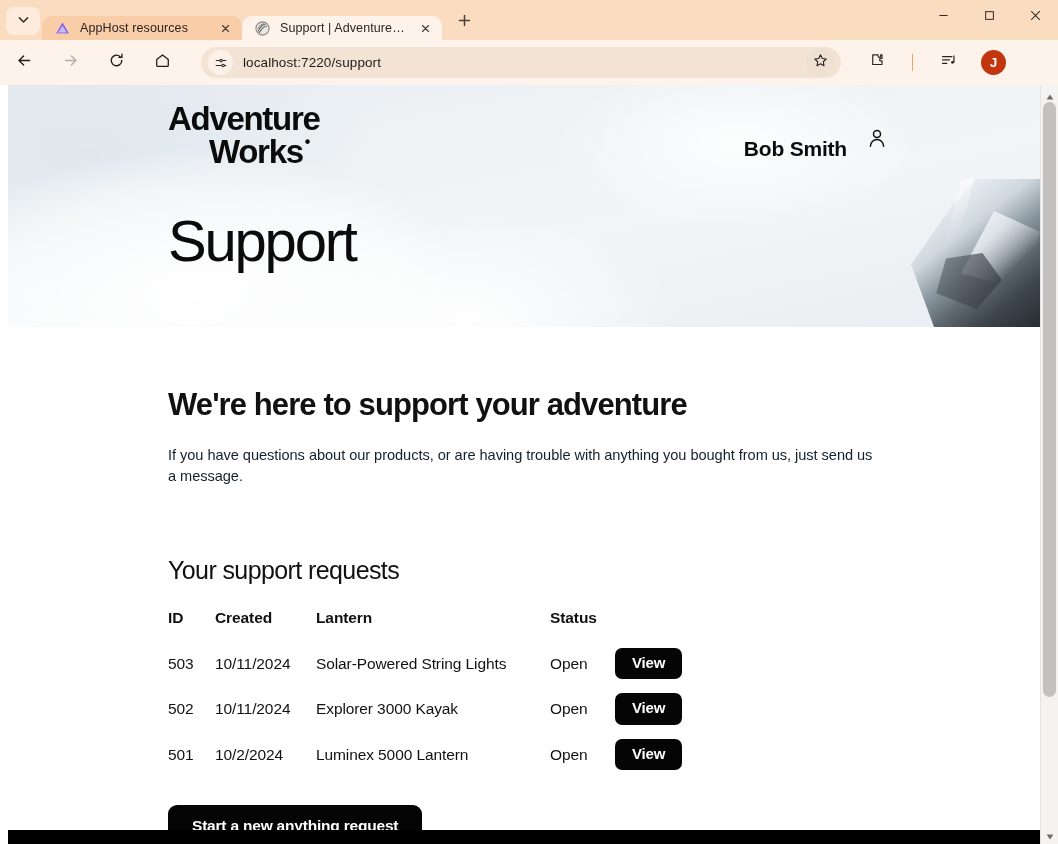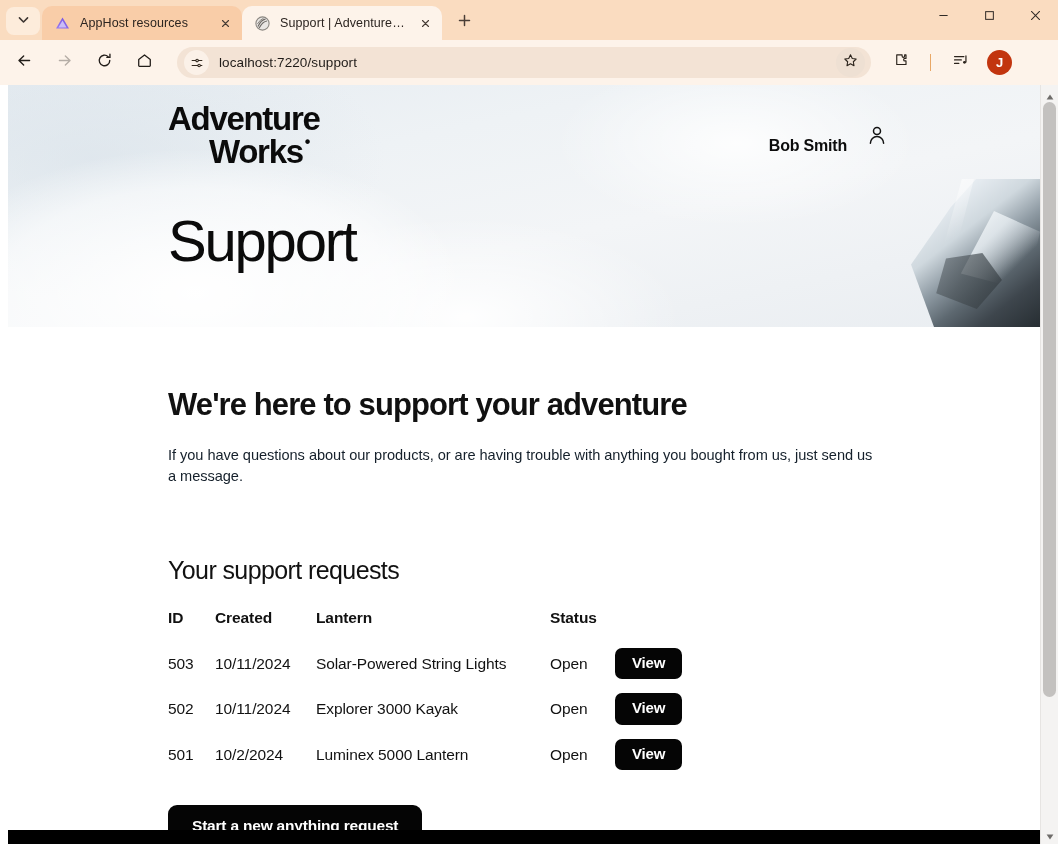--- a/index.html
+++ b/index.html
@@ -25,7 +25,7 @@
   .tab-search svg { width:13px; height:13px; }
 
   .tab {
-    height:34px; width:200px; display:flex; align-items:center;
+    height:24px; width:200px; display:flex; align-items:center;
     gap:9px; padding:0 8px 0 12px; position:relative;
     border-radius:10px 10px 0 0; flex:0 0 auto;
   }

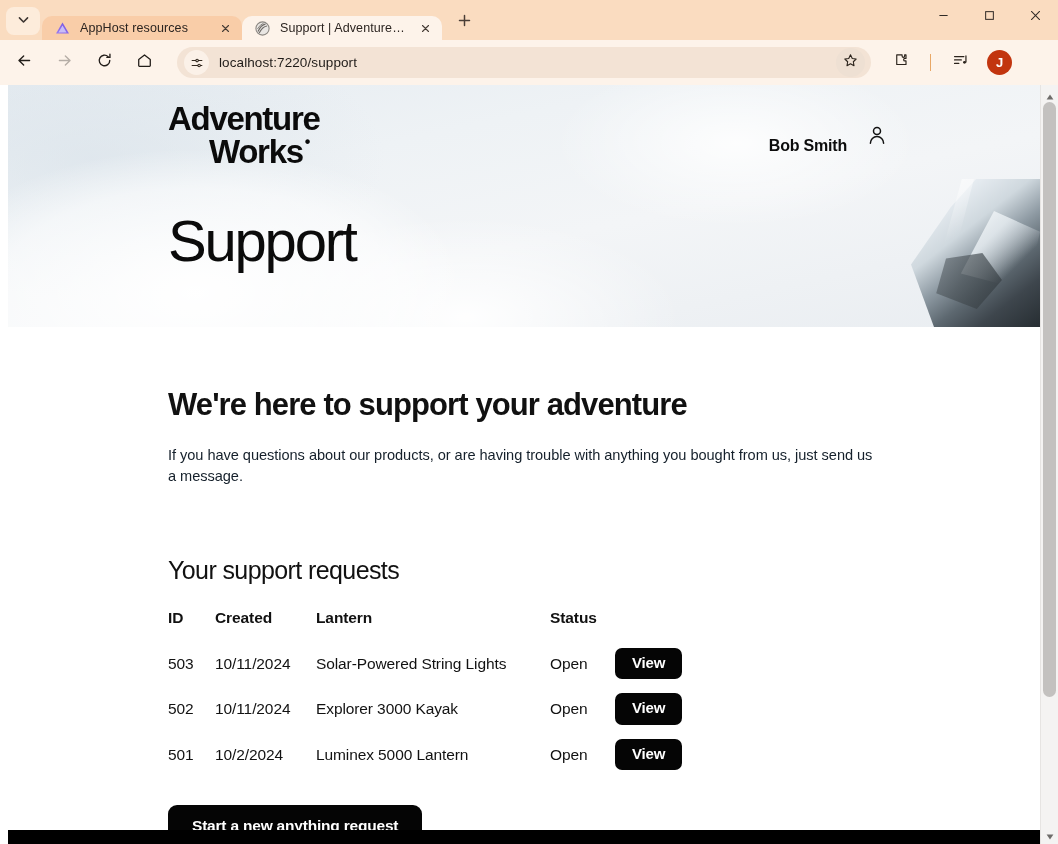--- a/index.html
+++ b/index.html
@@ -57,7 +57,7 @@
 
   .toolbar {
     height:45px; background:#fdf3ea; display:flex; align-items:center;
-    padding:0 8px; gap:8px;
+    padding:0 8px; gap:14px;
   }
   .nav-btn {
     width:32px; height:32px; border-radius:50%;

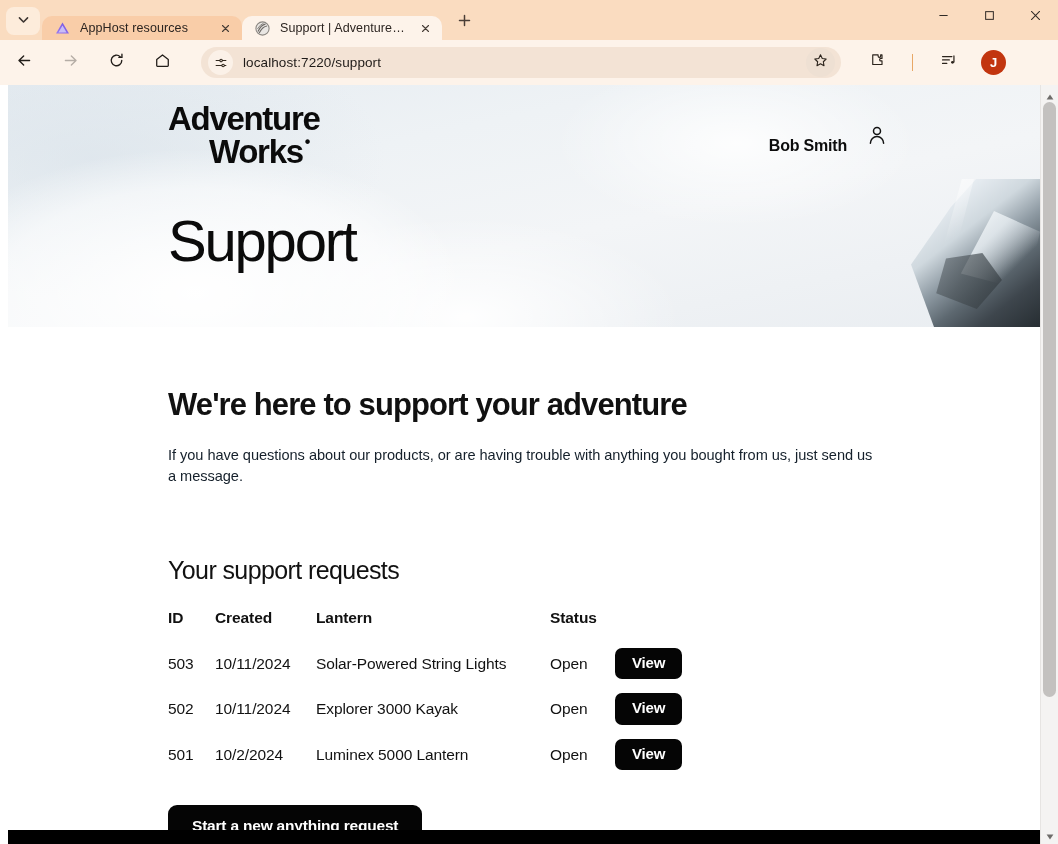--- a/index.html
+++ b/index.html
@@ -163,7 +163,7 @@
     transform:translateY(-2px);
   }
   .user-box { display:flex; align-items:center; gap:19px; margin-top:12px; }
-  .user-name { font-size:16px; font-weight:bold; color:#0c0c0c; letter-spacing:-.2px;margin-top:22px; }
+  .user-name { font-size:21px; font-weight:bold; color:#0c0c0c; letter-spacing:-.2px;margin-top:22px; }
   .user-icon svg { width:22px; height:22px; display:block; }
 
   .hero-title {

○ ○ ○ ○

What the task requires = Tally the lines above containing "weight". Number only.

Written answer = 2